* [PROBLEM DESCRIPTION]: Where the data below begins, start retyping exactly, and end on the line with "[634,1052,724,1064] releases.lbry.io. ->", which is included; no picture goes in.

* [DATASET EXTRACT]:
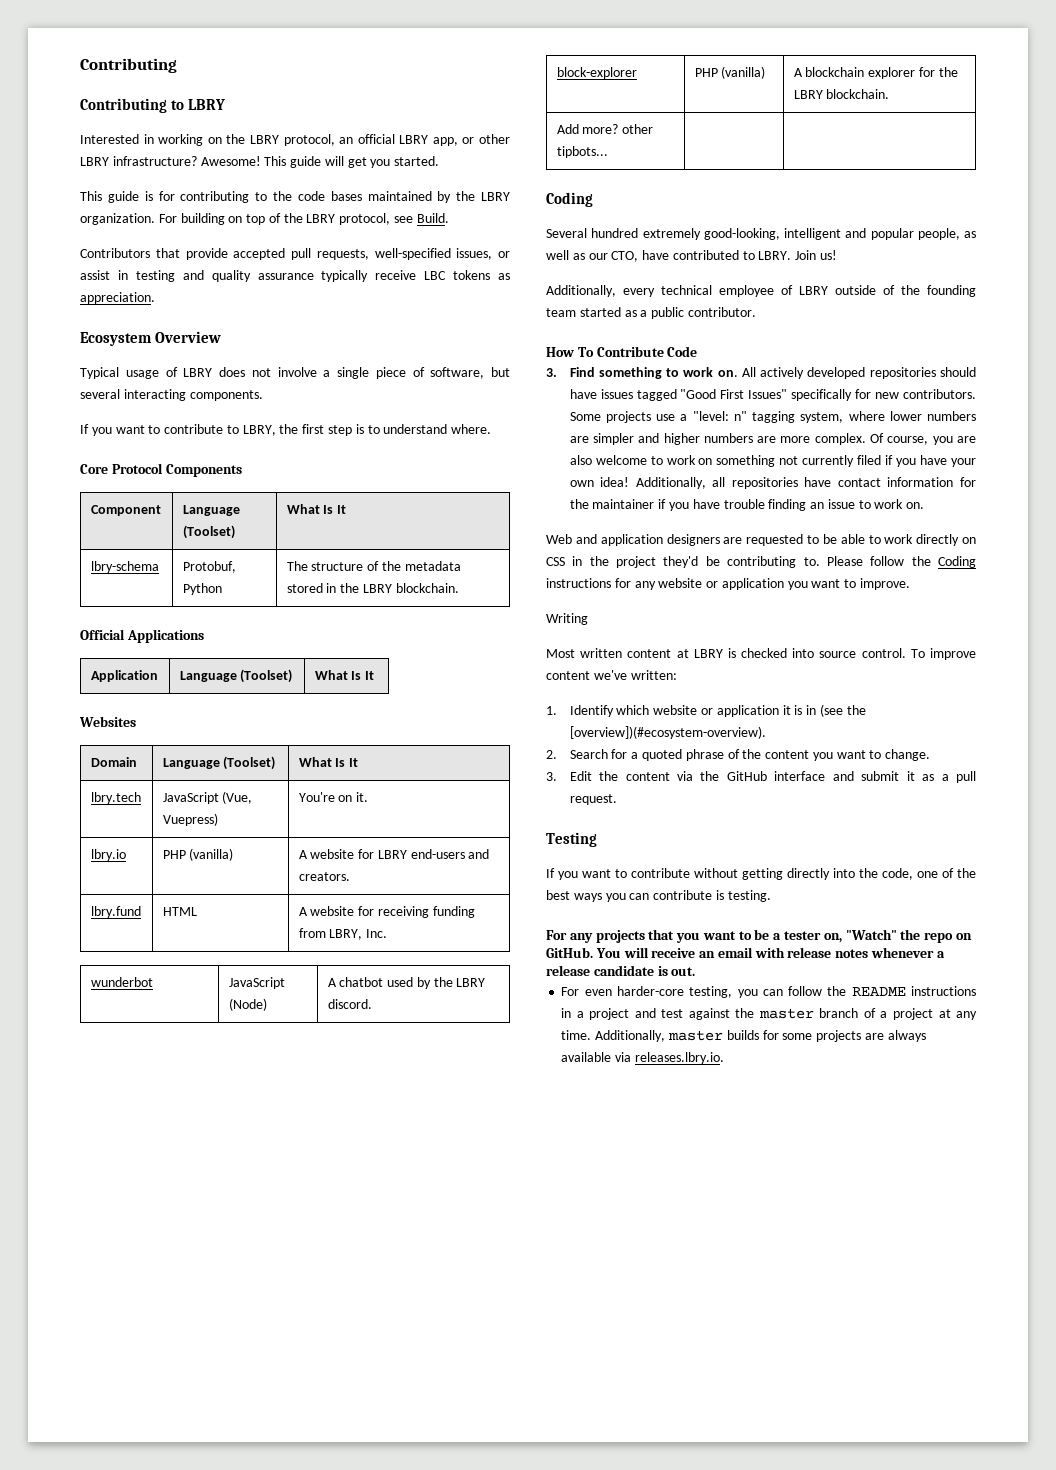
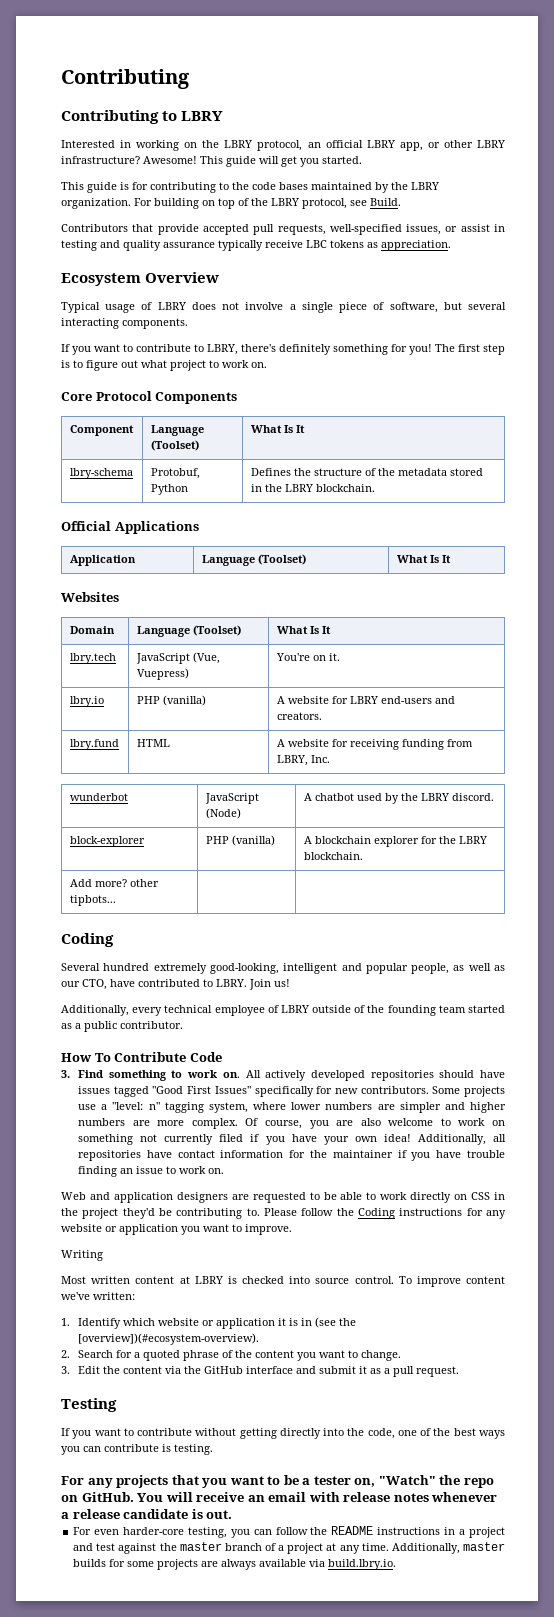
[279,424,492,436] the first step is to understand where. -> [241,344,505,355] [61,360,267,371] there's definitely something for you! The first step is to figure out what project to work on.
[286,561,308,571] The -> [250,468,311,476] Defines the
[634,1052,724,1064] releases.lbry.io. -> [328,1559,397,1570] build.lbry.io.

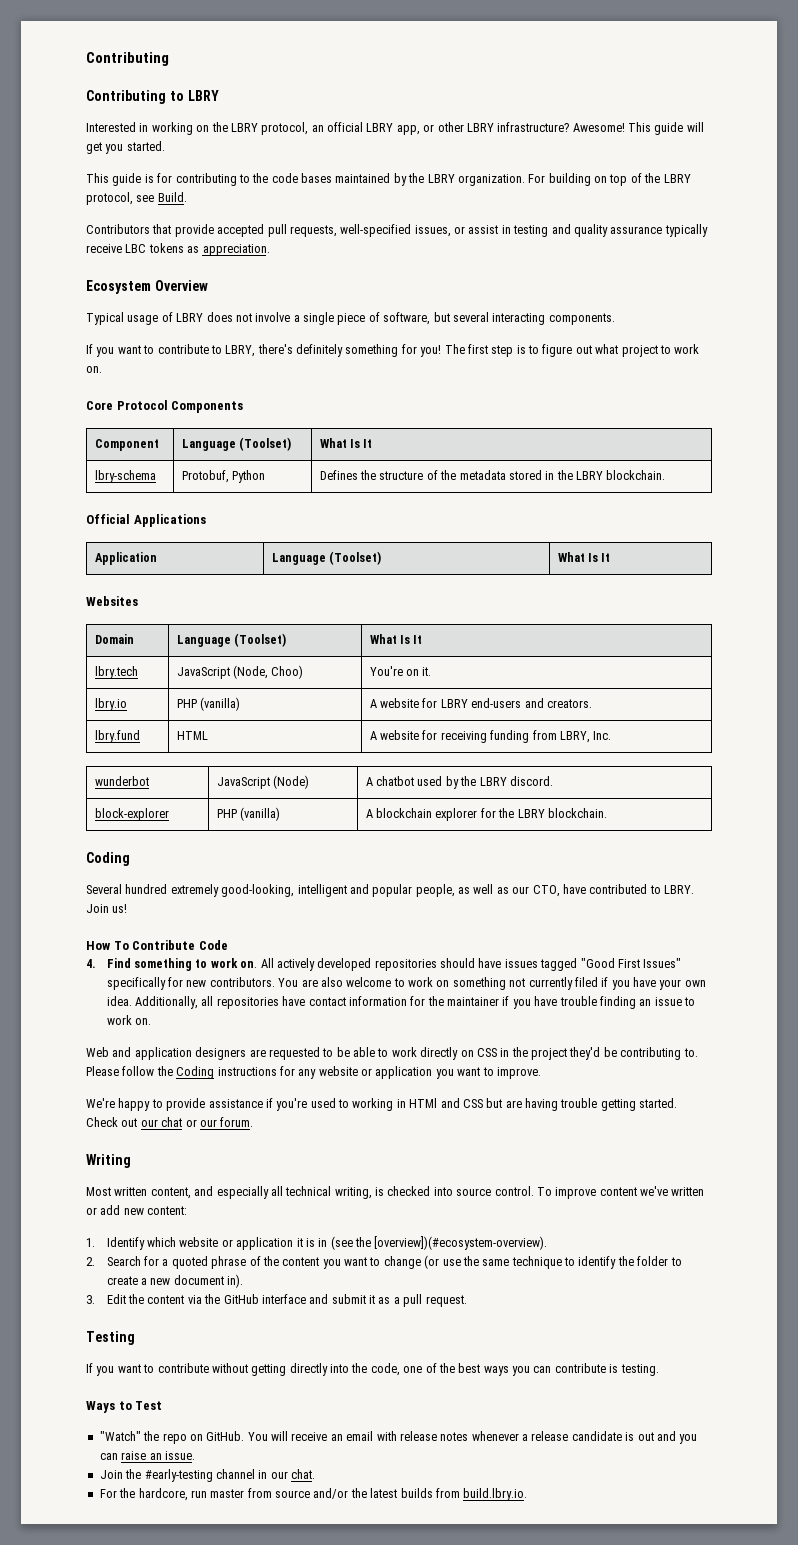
[192,652,220,664] [136,668,189,680] (Vue, Vuepress) -> [233,665,304,679] (Node, Choo)
[69,879,159,887] [69,895,116,906] // Add more? other tipbots... | | -> (607, 813) none
[61,1005,506,1016] [61,1021,183,1032] // Additionally, every technical employee of LBRY outside of the founding team started as a public contributor. -> (128, 908) none
[61,1070,70,1078] 3. -> [86,959,96,968] 4.
[432,1086,505,1097] [78,1102,506,1113] [78,1118,329,1129] Some projects use a "level: n" tagging system, where lower numbers are simpler and higher numbers are more complex. Of course, you -> [278,978,299,987] You
[383,1134,411,1142] idea! -> [106,996,132,1006] idea.
[61,1250,103,1261] [61,1276,223,1284] Writing // Most written content at LBRY -> [86,1098,678,1111] [86,1117,254,1127] [86,1154,131,1168] [86,1186,372,1199] We're happy to provide assistance if you're used to working in HTMl and CSS but are having trouble getting started. Check out our chat or our forum. // Writing // Most written content, and especially all technical writing,
[93,1292,135,1300] written: -> [671,1187,705,1196] [86,1205,188,1215] written or add new content:
[361,1350,402,1361] change. -> [383,1255,682,1269] [106,1274,244,1288] change (or use the same technique to identify the folder to create a new document in).
[61,1475,376,1488] For any projects that you want to be a tester on, -> [86,1401,163,1413] Ways to Test //
[206,1510,233,1519] [73,1526,505,1538] [73,1542,505,1554] [73,1559,326,1570] out. // For even harder-core testing, you can follow the README instructions in a project and test against the master branch of a project at any time. Additionally, master builds for some projects are always available via -> [637,1431,698,1444] [99,1451,195,1460] [99,1469,315,1482] [99,1488,460,1501] out and you can raise an issue. // Join the #early-testing channel in our chat. // For the hardcore, run master from source and/or the latest builds from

* [FINISHED TASK]:
[279,424,492,436] the first step is to understand where. -> [241,344,505,355] [61,360,267,371] there's definitely something for you! The first step is to figure out what project to work on.
[286,561,308,571] The -> [250,468,311,476] Defines the
[634,1052,724,1064] releases.lbry.io. -> [328,1559,397,1570] build.lbry.io.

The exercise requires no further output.